RECORDS SUPPLIED:
○ ○ ○ ○

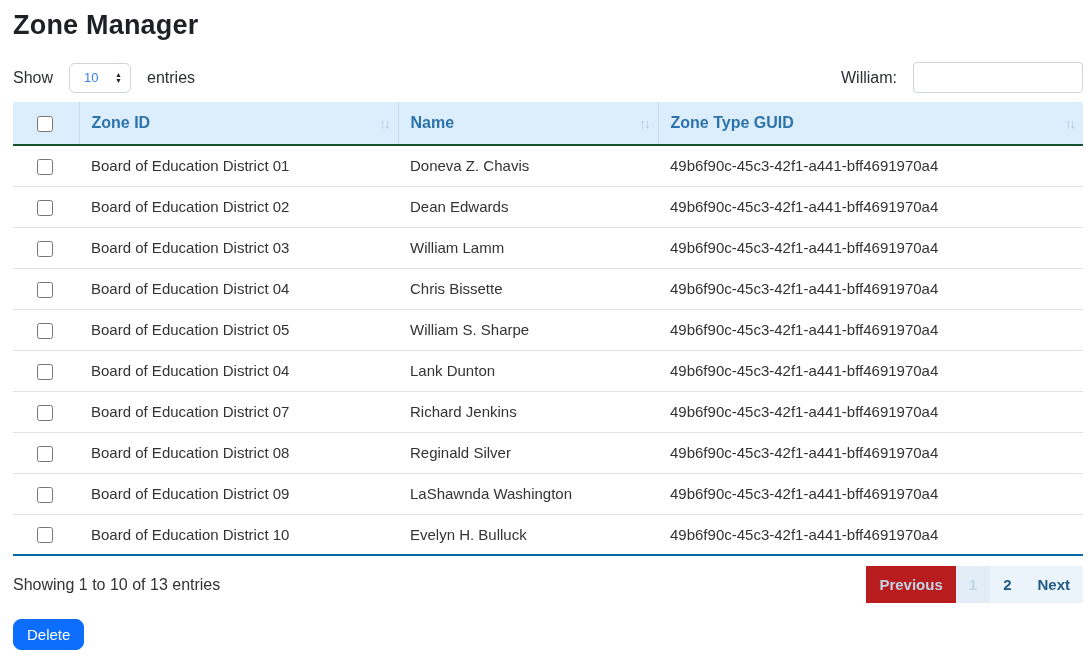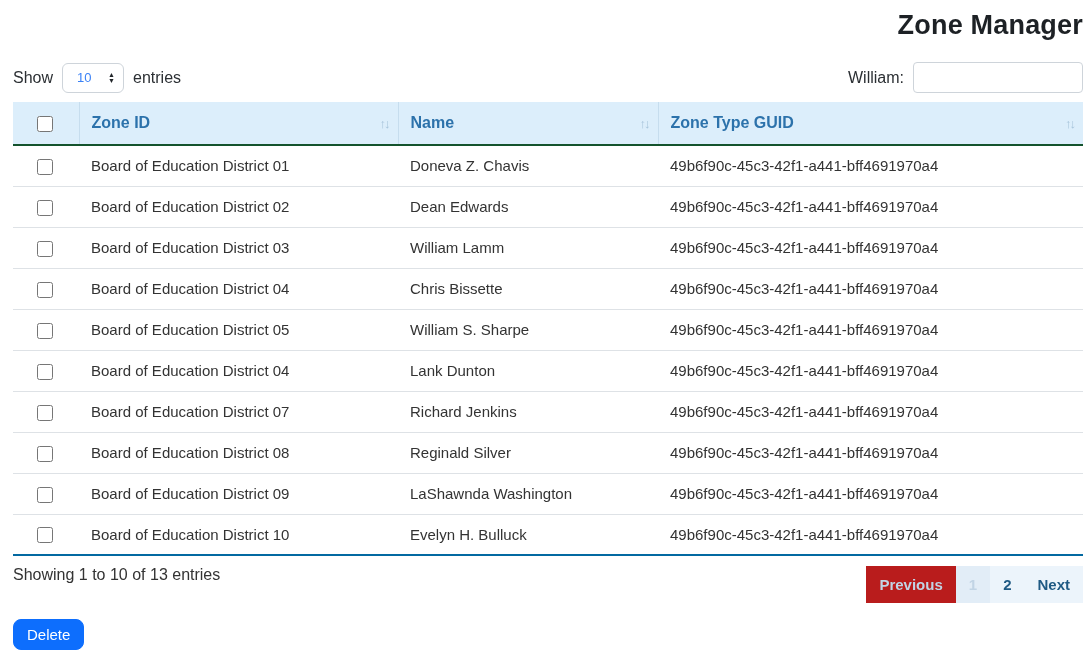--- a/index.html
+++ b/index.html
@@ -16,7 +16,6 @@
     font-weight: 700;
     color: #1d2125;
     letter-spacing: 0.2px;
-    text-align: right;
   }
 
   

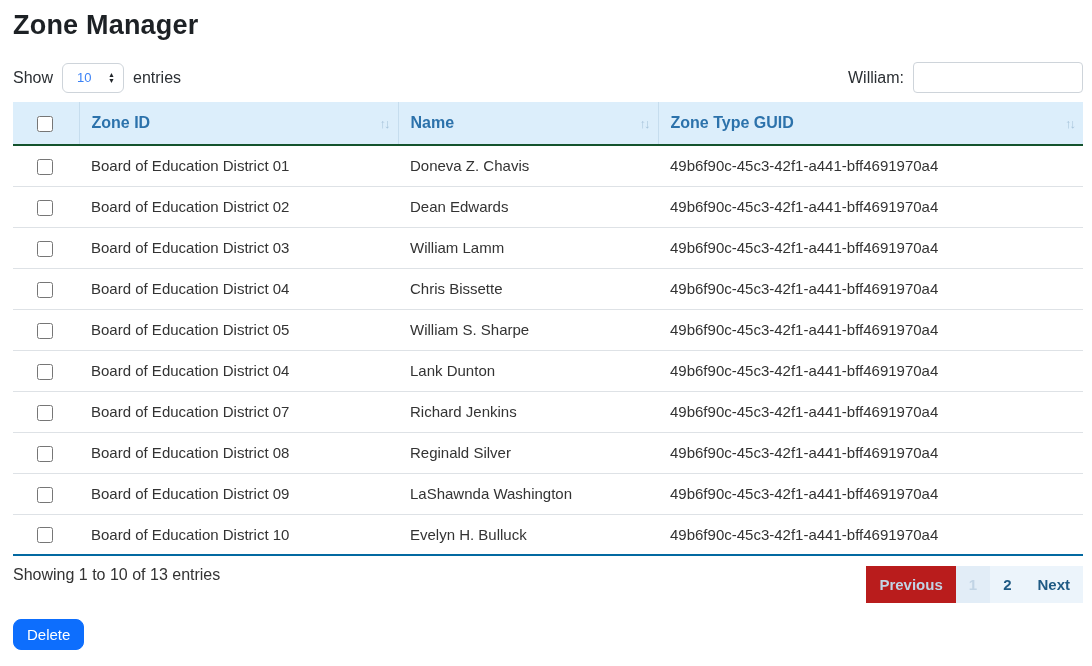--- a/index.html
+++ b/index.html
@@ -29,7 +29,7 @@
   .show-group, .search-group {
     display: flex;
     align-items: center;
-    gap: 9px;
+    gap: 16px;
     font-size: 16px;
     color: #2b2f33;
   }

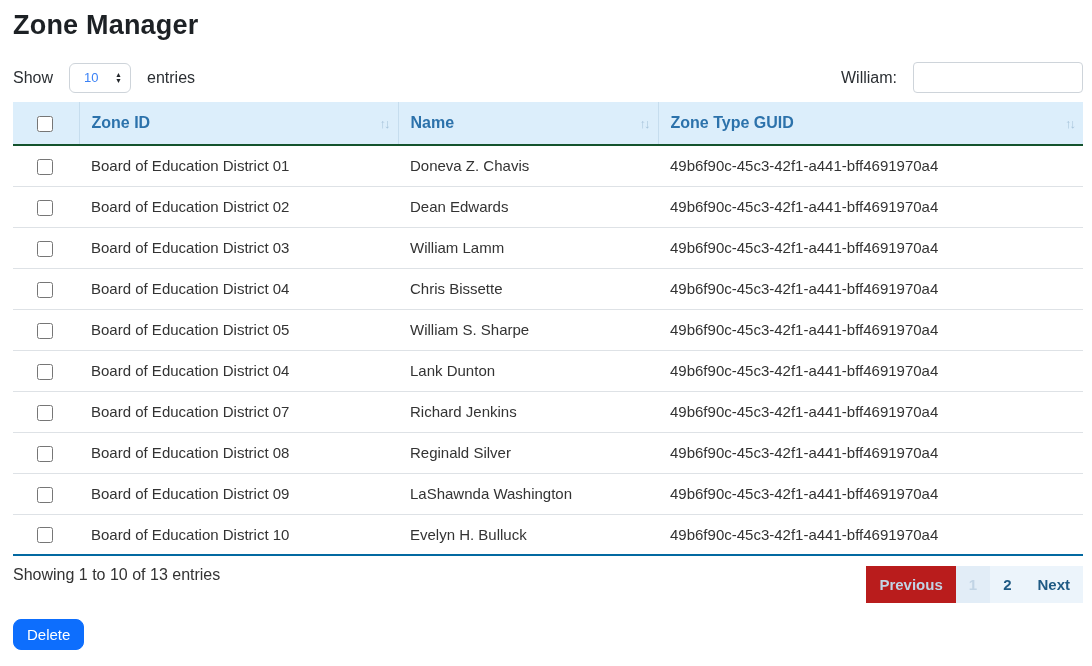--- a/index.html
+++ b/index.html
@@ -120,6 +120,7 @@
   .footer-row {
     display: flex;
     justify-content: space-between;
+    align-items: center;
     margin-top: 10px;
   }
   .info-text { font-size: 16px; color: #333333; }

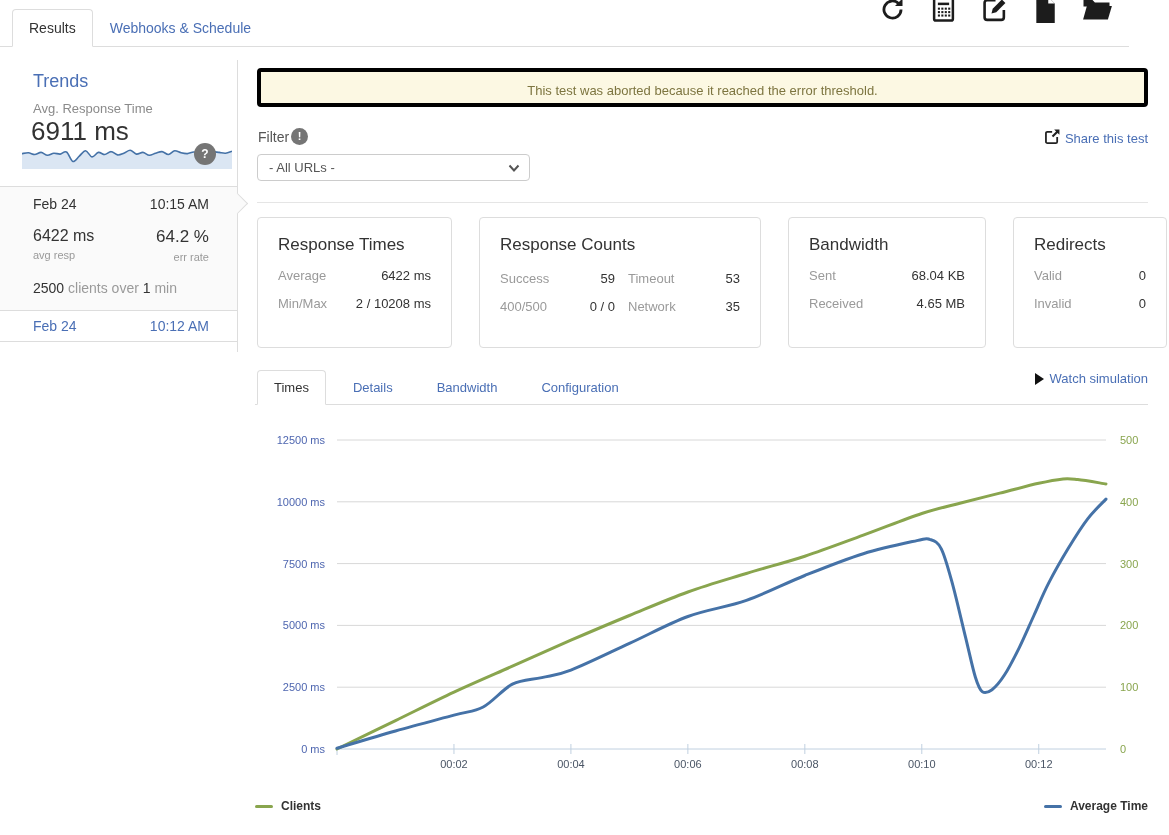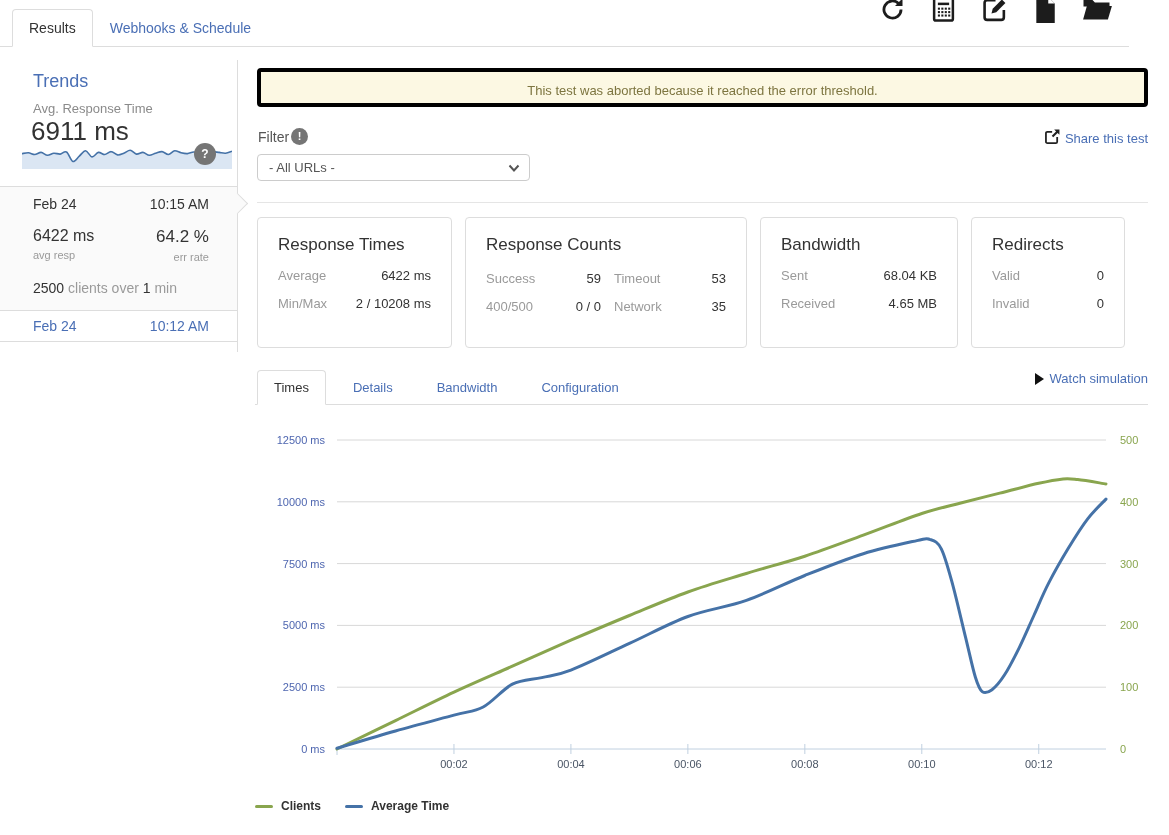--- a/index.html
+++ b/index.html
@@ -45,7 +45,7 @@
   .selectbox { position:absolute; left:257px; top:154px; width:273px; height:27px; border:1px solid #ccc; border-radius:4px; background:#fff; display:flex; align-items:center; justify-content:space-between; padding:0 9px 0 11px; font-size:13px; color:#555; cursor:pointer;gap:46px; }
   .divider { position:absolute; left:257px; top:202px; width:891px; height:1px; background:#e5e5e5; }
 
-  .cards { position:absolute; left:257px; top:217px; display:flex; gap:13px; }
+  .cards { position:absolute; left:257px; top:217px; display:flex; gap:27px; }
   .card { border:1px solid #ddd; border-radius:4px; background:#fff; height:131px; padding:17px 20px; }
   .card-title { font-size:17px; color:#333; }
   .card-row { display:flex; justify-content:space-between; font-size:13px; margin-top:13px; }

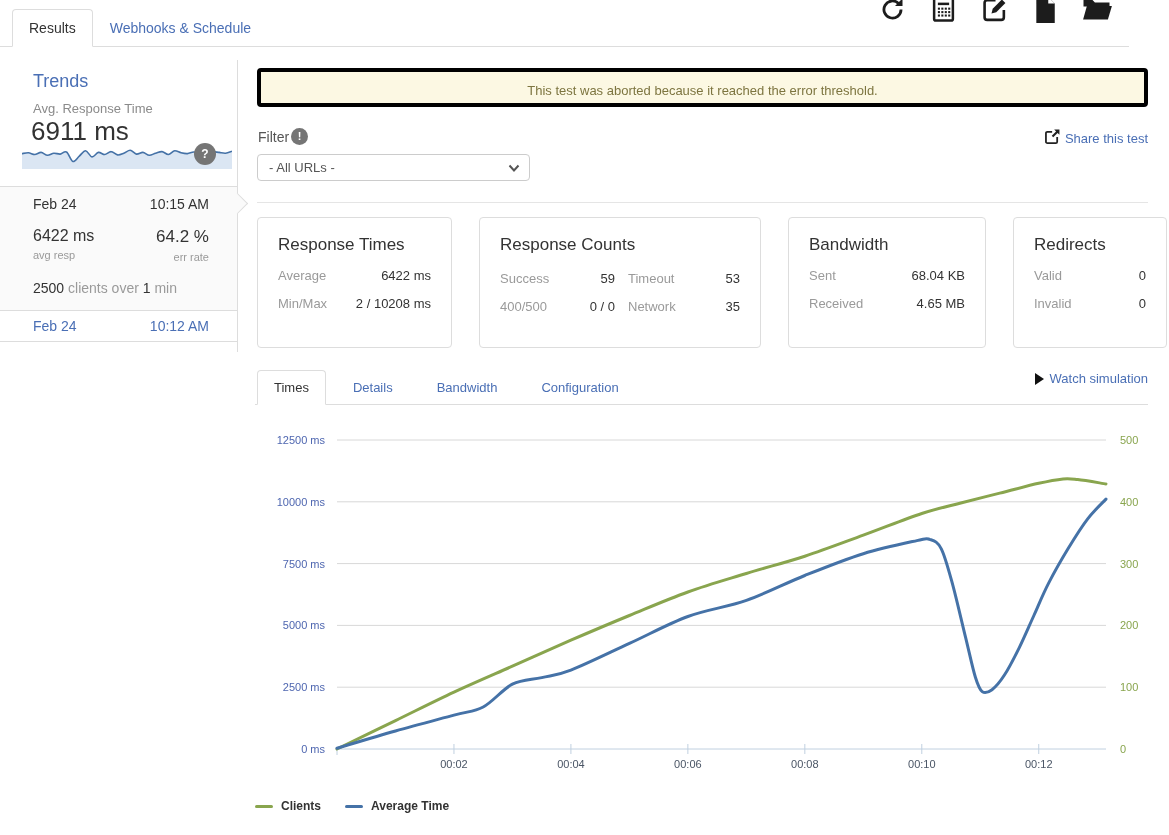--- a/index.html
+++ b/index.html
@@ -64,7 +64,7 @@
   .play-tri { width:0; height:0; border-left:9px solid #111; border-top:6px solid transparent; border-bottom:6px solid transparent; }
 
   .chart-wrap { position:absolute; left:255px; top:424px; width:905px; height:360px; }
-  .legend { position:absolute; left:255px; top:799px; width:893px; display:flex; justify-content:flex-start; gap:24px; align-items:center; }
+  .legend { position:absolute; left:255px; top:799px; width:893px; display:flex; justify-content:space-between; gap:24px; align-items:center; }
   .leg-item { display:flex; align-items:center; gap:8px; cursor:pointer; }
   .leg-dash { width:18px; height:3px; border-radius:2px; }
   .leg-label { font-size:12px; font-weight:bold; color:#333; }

○ ○ ○ ○

Count the lines in the entries above where the string "weight" shows up, and give that number only.

2